Tan Tjin Kie, yang wafat dalam usia 66 tahun, merupakan seorang Tionghoa terkaya dan filantropis di Cirebon. Karirnya melecut sejak menjabat letnan tituler pada 1884, lalu bergelar Kapitein pada empat tahun berikutnya. Pemerintah Manchu menganugerahi gelar maharaja kelas II pada 1893, sementara Pemerintah Hindia Belanda memberinya penghargaan Bintang Emas untuk Pengabdian—Gouden Ster van Verdienste. Lalu, pangkat mayor titulernya disematkan pada 1913.
Baca juga: Aksi Heroik Stanley Hollis, Prajurit yang Tak Bisa Dibunuh Nazi
Sang Mayor memiliki beberapa pesanggrahan bergaya hindia abad ke-19 di seantero Cirebon, seperti Roemah Pesisir, Roemah Tambak, Roemah Kalitandjoeng. Namun, Gedong Binarong, dengan pilar-pilar anggun, merupakan istana termegahnya yang bertempat di Ciledug, Kabupaten Cirebon bagian timur. Dia juga memiliki Suikerfabriek Luwunggadjah, pabrik gula yang sekaligus menjadi pabrik uangnya.

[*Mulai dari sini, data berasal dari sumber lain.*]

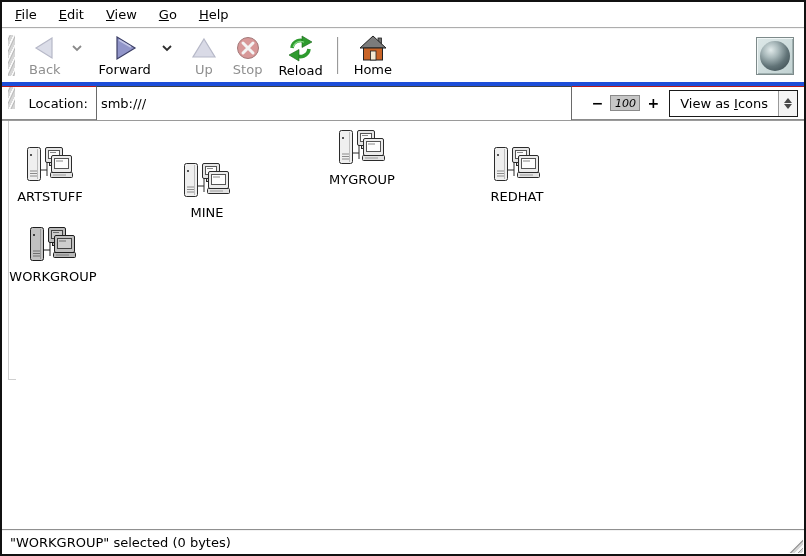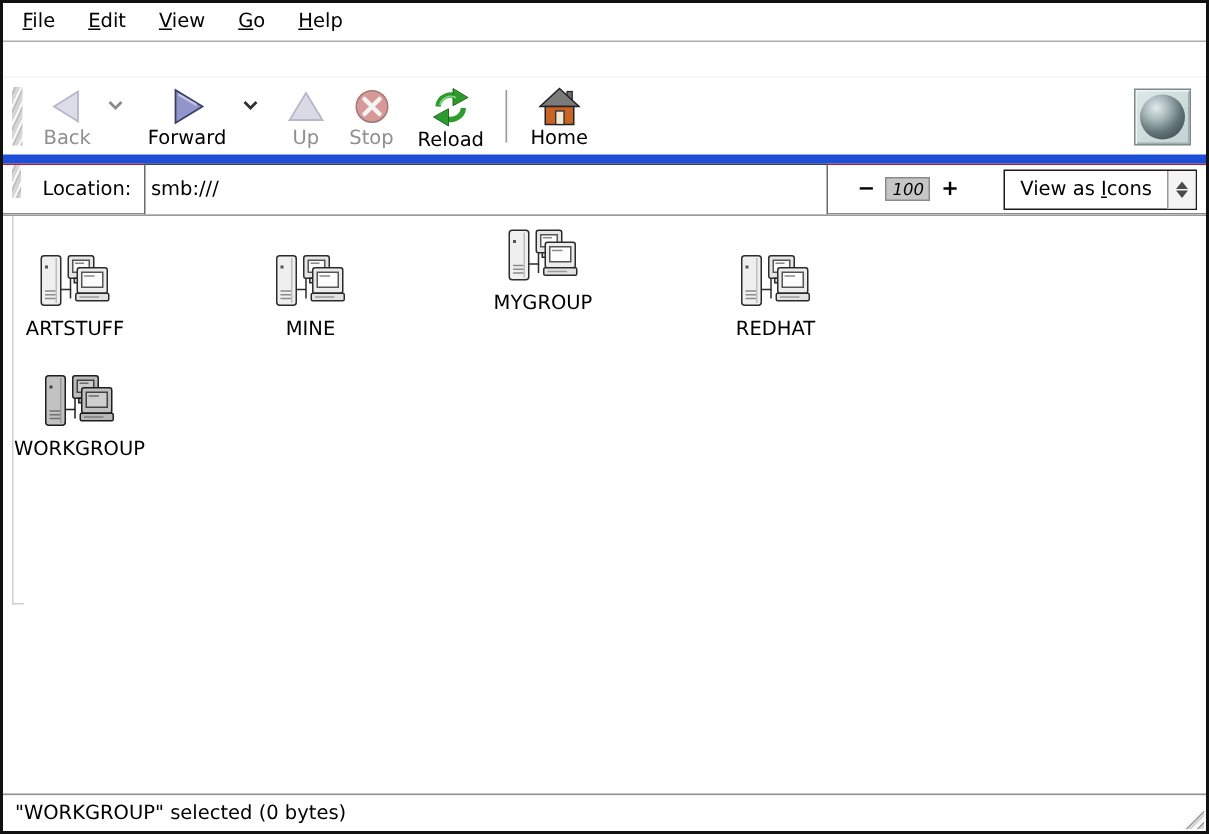--- a/index.html
+++ b/index.html
@@ -19,8 +19,8 @@
   .accel{text-decoration:underline;}
   
   .toolbar{height:58px;flex:0 0 auto;display:flex;align-items:stretch;
-    border-top:1px solid #f4f4f4;border-bottom:6px solid #1d4ed8;
-    padding:2px 4px 2px 4px;position:relative;margin-top:23px;}
+    border-top:1px solid #f4f4f4;border-bottom:4px solid #1d4ed8;
+    padding:2px 4px 2px 4px;position:relative;}
   .grip{width:7px;margin:4px 6px 4px 2px;align-self:stretch;
     background:repeating-linear-gradient(115deg,#fafafa 0px,#fafafa 1px,#b6b6b6 2px,#d6d6d6 3px,#d6d6d6 5px);}
   .tb-btn{display:flex;flex-direction:column;align-items:center;justify-content:flex-start;

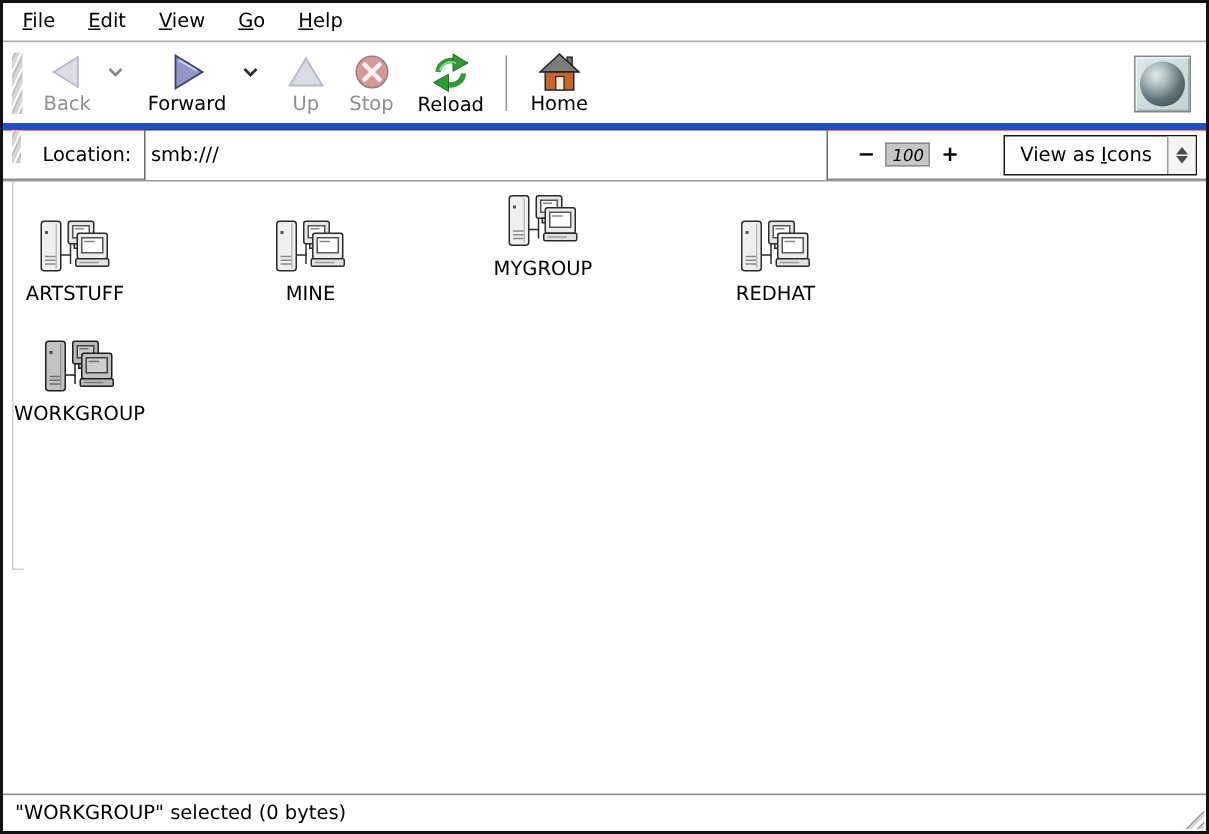--- a/index.html
+++ b/index.html
@@ -49,7 +49,7 @@
   .zoom-btn{font-size:14px;font-weight:bold;padding:0 4px;cursor:default;line-height:1;}
   .zoom-level{width:30px;height:16px;margin:0 3px;background:#c6c6c6;border:1px solid #8a8a8a;
     font-size:11px;display:flex;align-items:center;justify-content:center;font-style:italic;}
-  .viewas{margin-left:26px;height:27px;background:#fff;border:1px solid #1a1a1a;
+  .viewas{margin-left:6px;height:27px;background:#fff;border:1px solid #1a1a1a;
     display:flex;align-items:stretch;}
   .viewas-text{font-size:13px;display:flex;align-items:center;padding:0 10px;white-space:pre;}
   .viewas-arrow{width:19px;border-left:1px solid #9a9a9a;display:flex;flex-direction:column;

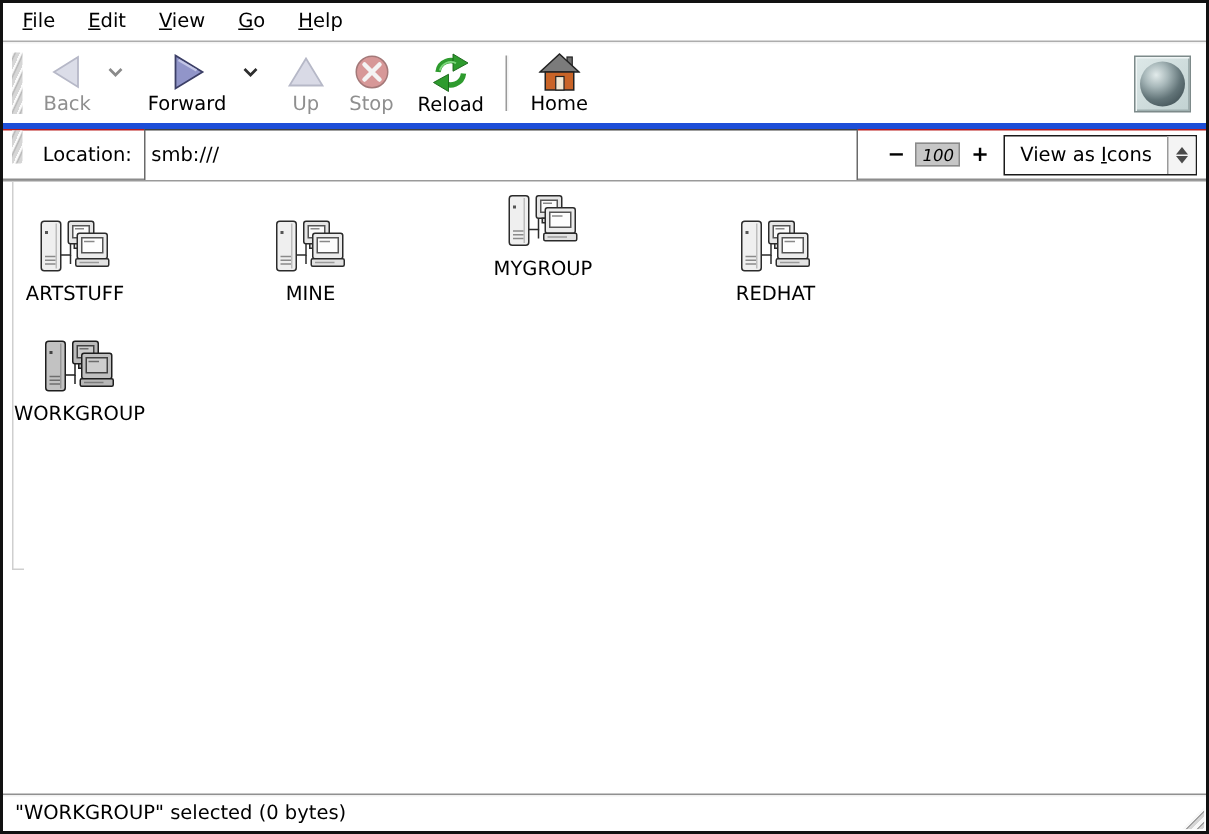--- a/index.html
+++ b/index.html
@@ -228,7 +228,7 @@
       <span class="icon-label">ARTSTUFF</span>
     </div>
 
-    <div class="icon-item" style="left:153px;top:25px">
+    <div class="icon-item" style="left:153px;top:41px">
       <svg class="glyph" viewBox="0 0 48 40">
           <use href="#net-icon"></use>
         </svg>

Gin Ho meneruskan wasiat ayahnya untuk mendirikan masjid di kawasan pabrik gula itu “...sebab ini mesigit di nijat di bikin jang bagoes boeat bisa toeroet djadi perhiasan fabriek...”
Ahli sastra Jawa, Theodoor Gautier Thomas Pigeaud (1899–1988), menjuluki Tan Tjin Kie sebagai “pelindung besar kesenian Jawa”.
Mayor Tan Tjin Kie memang sangat dihormati. Sekitar sepuluh tahun selepas pemakaman akbar itu ahli sastra Jawa, Theodoor Gautier Thomas Pigeaud (1899 –1988), mengungkapkan bahwa sang mayor itu memiliki koleksi wayang gedok—wayang yang mementaskan cerita Panji—koleksi manuskrip, dan memiliki perhatian khusus kepada para dalang. Pigeaud pun menjuluki Tan Tjin Kie sebagai “pelindung besar kesenian Jawa”.
Gin Ho melaporkan pandangan matanya soal dampak upacara pemakaman sang ayah. Sementara jalanan di Cirebon dan sekitarnya kebanjiran pengunjung, tidak demikian dengan pusat perbelanjaan. “Pasar-pasar dalem kota semoea kosong, tida ada jang djoealan,” tulisnya. “Djangan lagi pasar-pasar di kota; pasar-pasar di loear kota [...] djoega djadi kosong.”
Baca juga:Dunia Dalam Berita, Pameran Seni Kontemporer Indonesia Pra dan Pascareformasi
Peti jenazah diangkut keluar dari rumah duka oleh 60 orang Tionghoa berbusana dan topong serba putih. Kemudian dengan cepat zonder ada suara, peti yang berkilau itu diangkut ke atas kereta jenazah. Kereta itu ditarik oleh 240 orang Tionghoa. “Perak-peraknja peti berkilat ketjorot oleh mata hari, lantas barisan militair kasih salvo.”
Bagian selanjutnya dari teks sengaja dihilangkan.